= PROVIDED RECORDS =
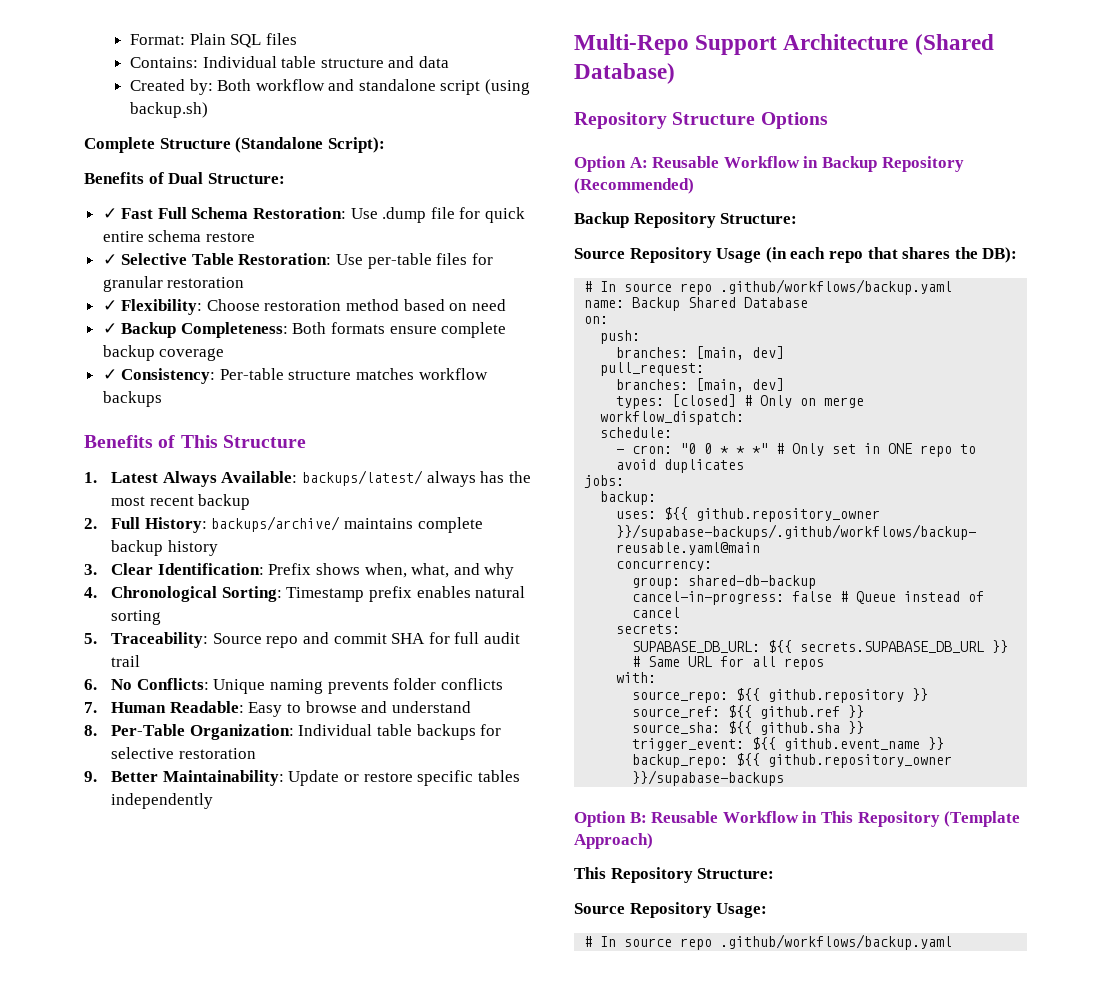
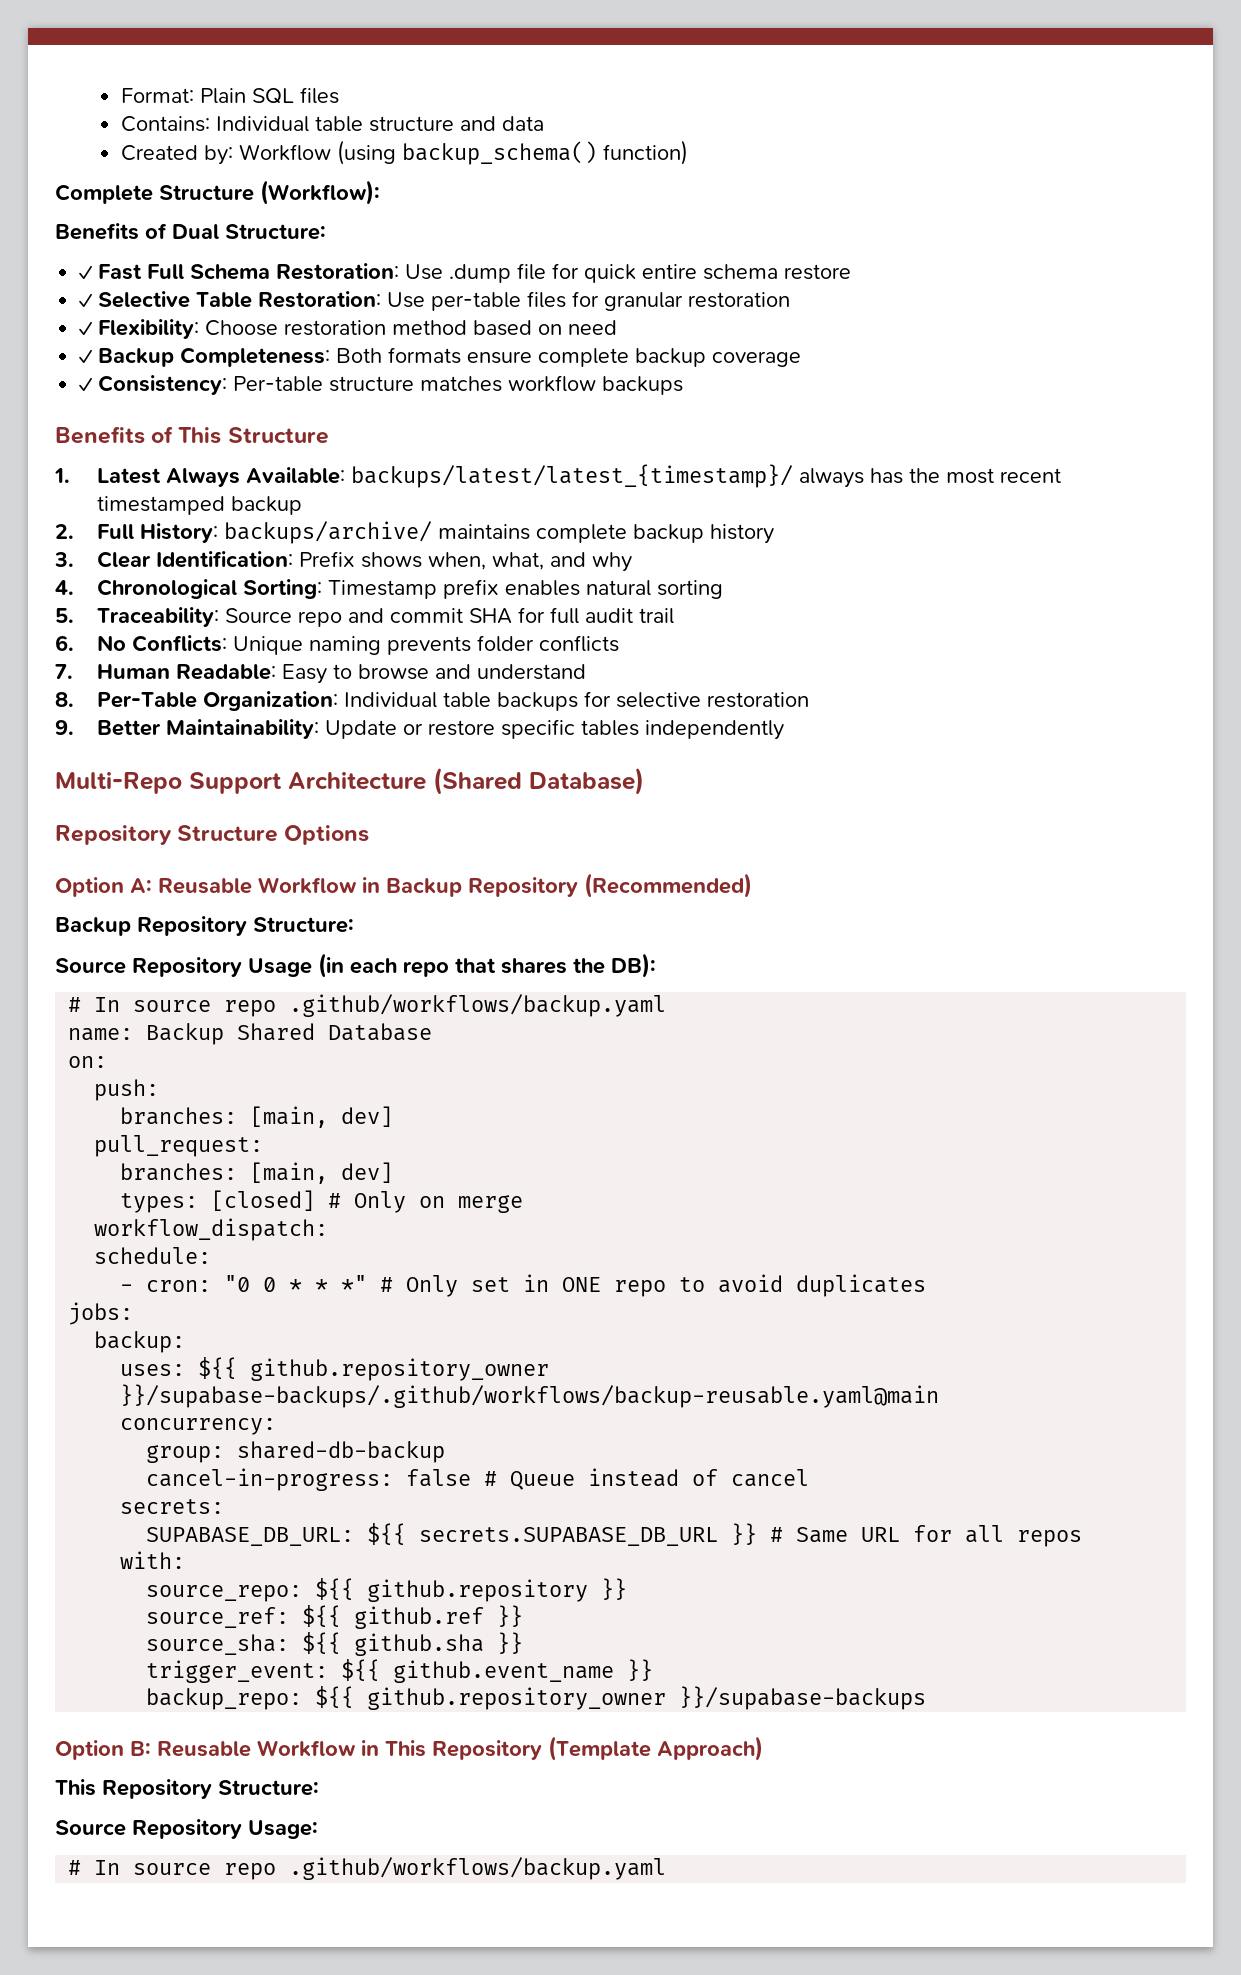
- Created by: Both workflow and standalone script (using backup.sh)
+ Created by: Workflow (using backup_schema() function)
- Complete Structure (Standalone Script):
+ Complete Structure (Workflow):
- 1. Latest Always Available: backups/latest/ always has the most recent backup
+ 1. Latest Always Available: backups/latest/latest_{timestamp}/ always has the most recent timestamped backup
* * *
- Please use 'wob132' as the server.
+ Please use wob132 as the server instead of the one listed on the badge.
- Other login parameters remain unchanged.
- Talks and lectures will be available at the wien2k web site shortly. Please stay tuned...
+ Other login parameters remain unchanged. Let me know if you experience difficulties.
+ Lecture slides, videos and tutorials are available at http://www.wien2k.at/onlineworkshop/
--
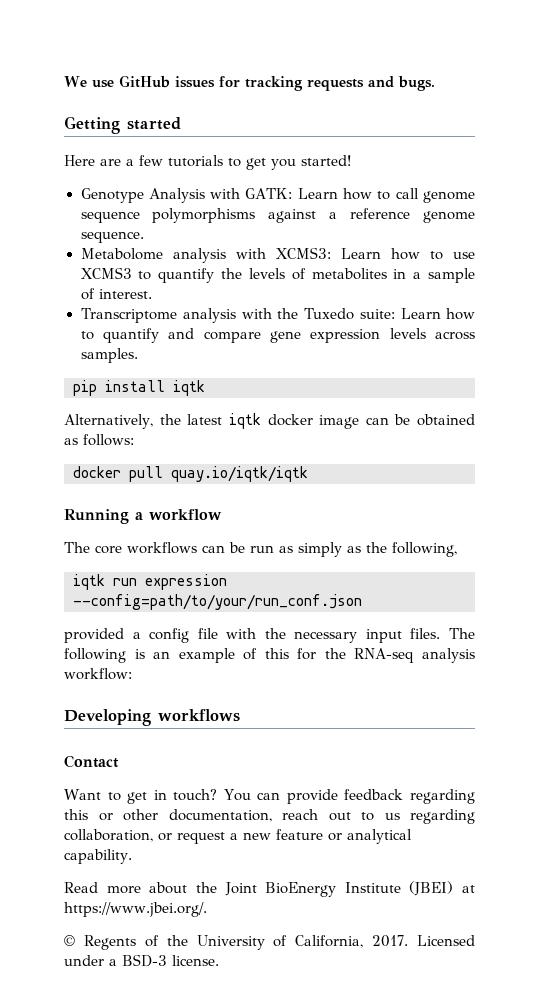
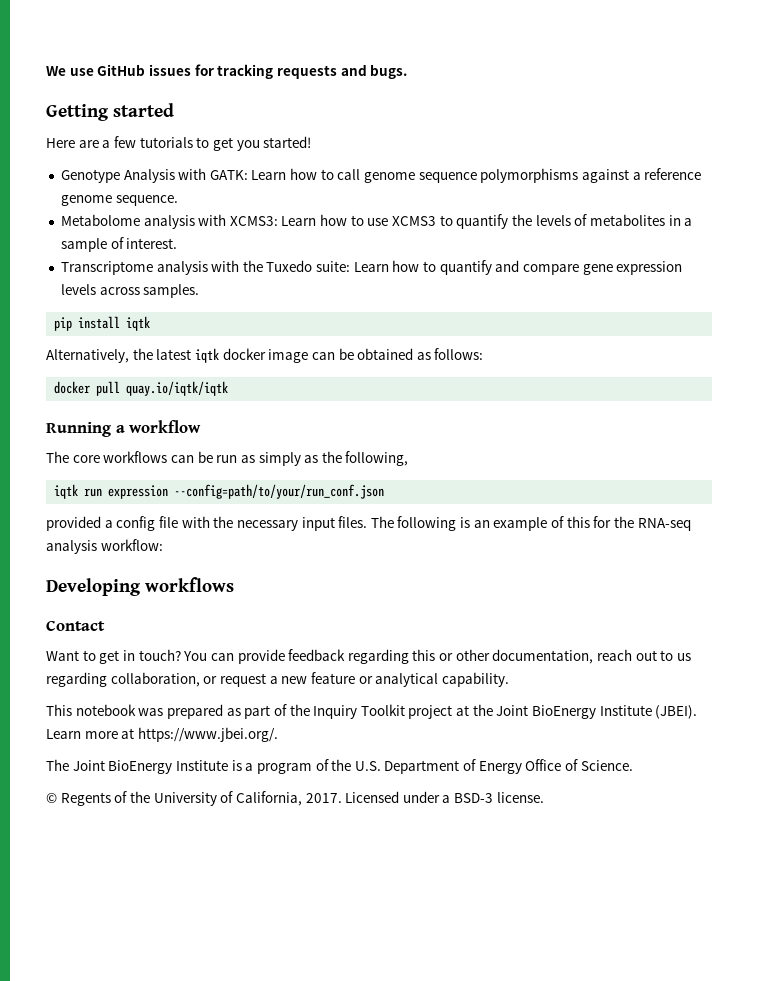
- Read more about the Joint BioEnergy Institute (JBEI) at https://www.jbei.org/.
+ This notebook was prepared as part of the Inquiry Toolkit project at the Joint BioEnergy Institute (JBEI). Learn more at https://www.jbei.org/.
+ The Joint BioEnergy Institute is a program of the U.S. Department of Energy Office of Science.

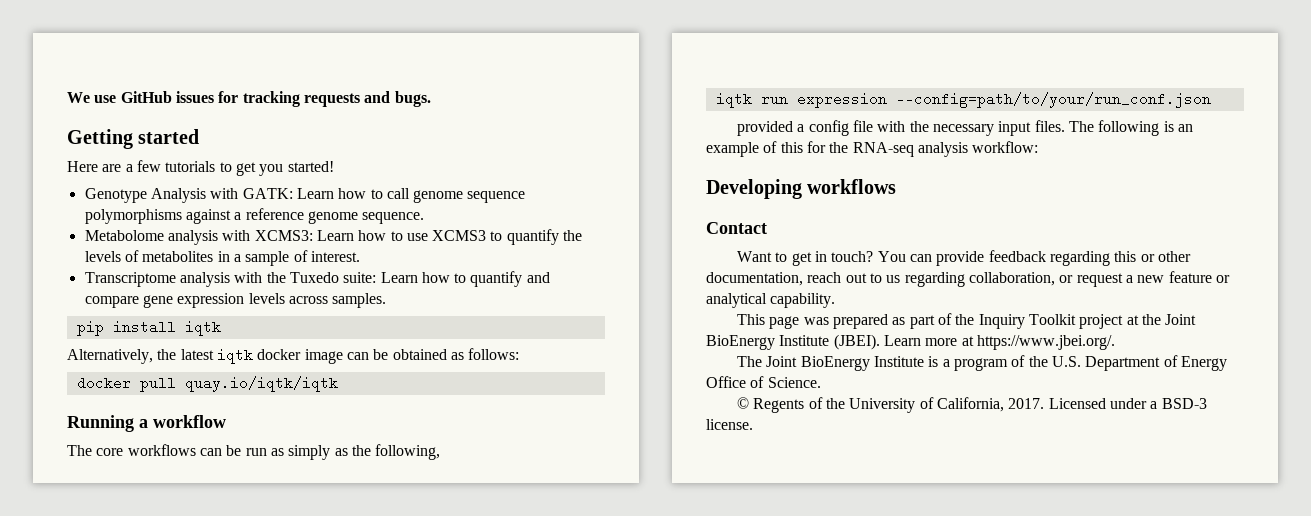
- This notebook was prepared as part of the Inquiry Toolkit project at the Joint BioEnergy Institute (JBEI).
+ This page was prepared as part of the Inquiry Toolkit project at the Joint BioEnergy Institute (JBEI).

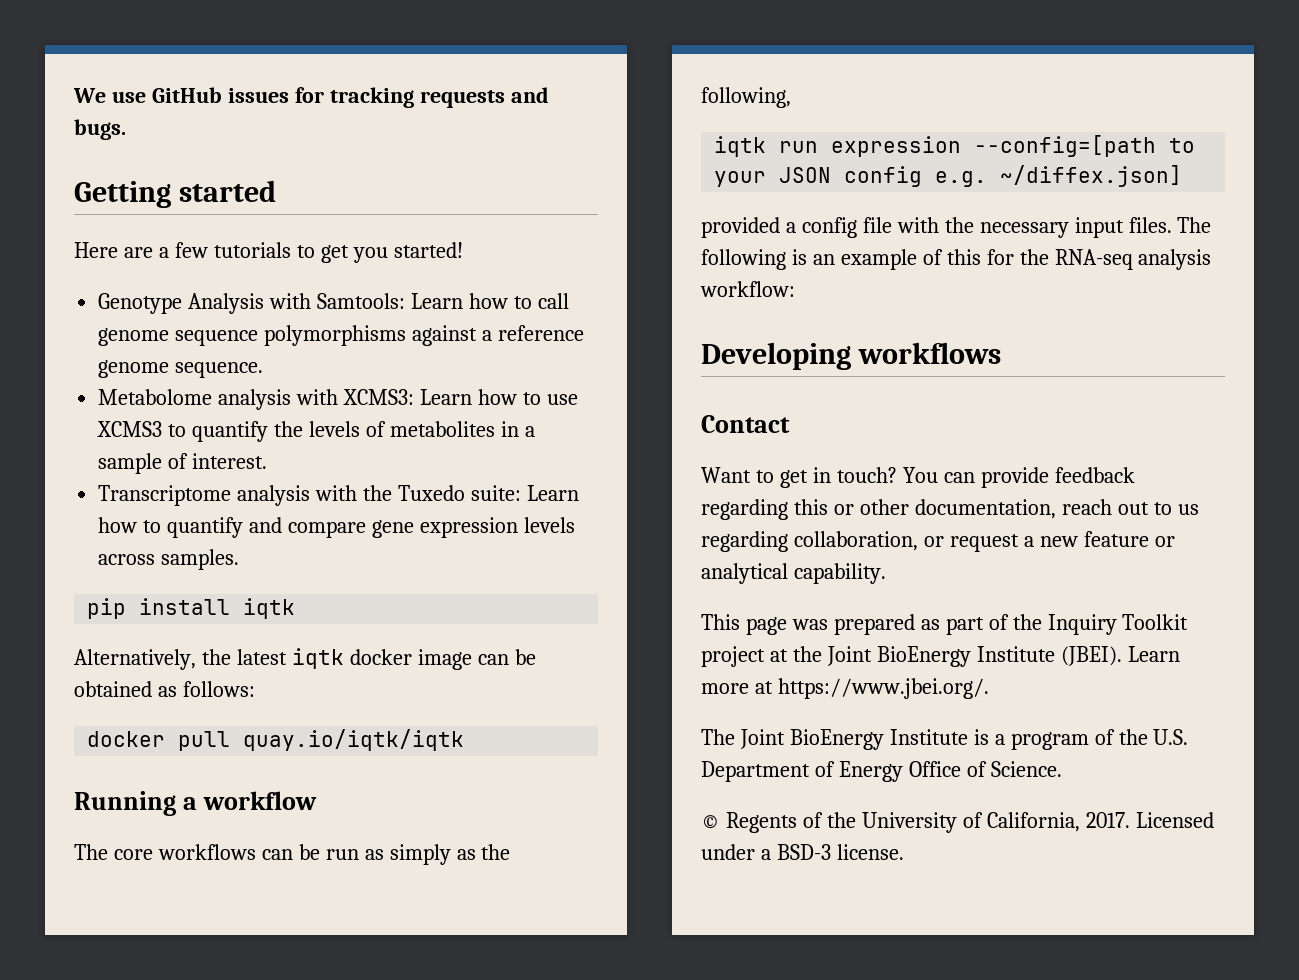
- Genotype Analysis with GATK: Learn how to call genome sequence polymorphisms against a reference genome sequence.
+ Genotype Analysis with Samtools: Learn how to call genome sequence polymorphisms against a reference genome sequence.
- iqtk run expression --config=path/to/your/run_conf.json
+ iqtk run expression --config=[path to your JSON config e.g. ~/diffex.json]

= EXERCISE DESCRIPTION =
Output exactly the lines above, from the line with "This page was" to the line with "config e.g. ~/diffex.json]", both included; skip the pictures.

= ANSWER TO THIS TASK =
+ This page was prepared as part of the Inquiry Toolkit project at the Joint BioEnergy Institute (JBEI).

- Genotype Analysis with GATK: Learn how to call genome sequence polymorphisms against a reference genome sequence.
+ Genotype Analysis with Samtools: Learn how to call genome sequence polymorphisms against a reference genome sequence.
- iqtk run expression --config=path/to/your/run_conf.json
+ iqtk run expression --config=[path to your JSON config e.g. ~/diffex.json]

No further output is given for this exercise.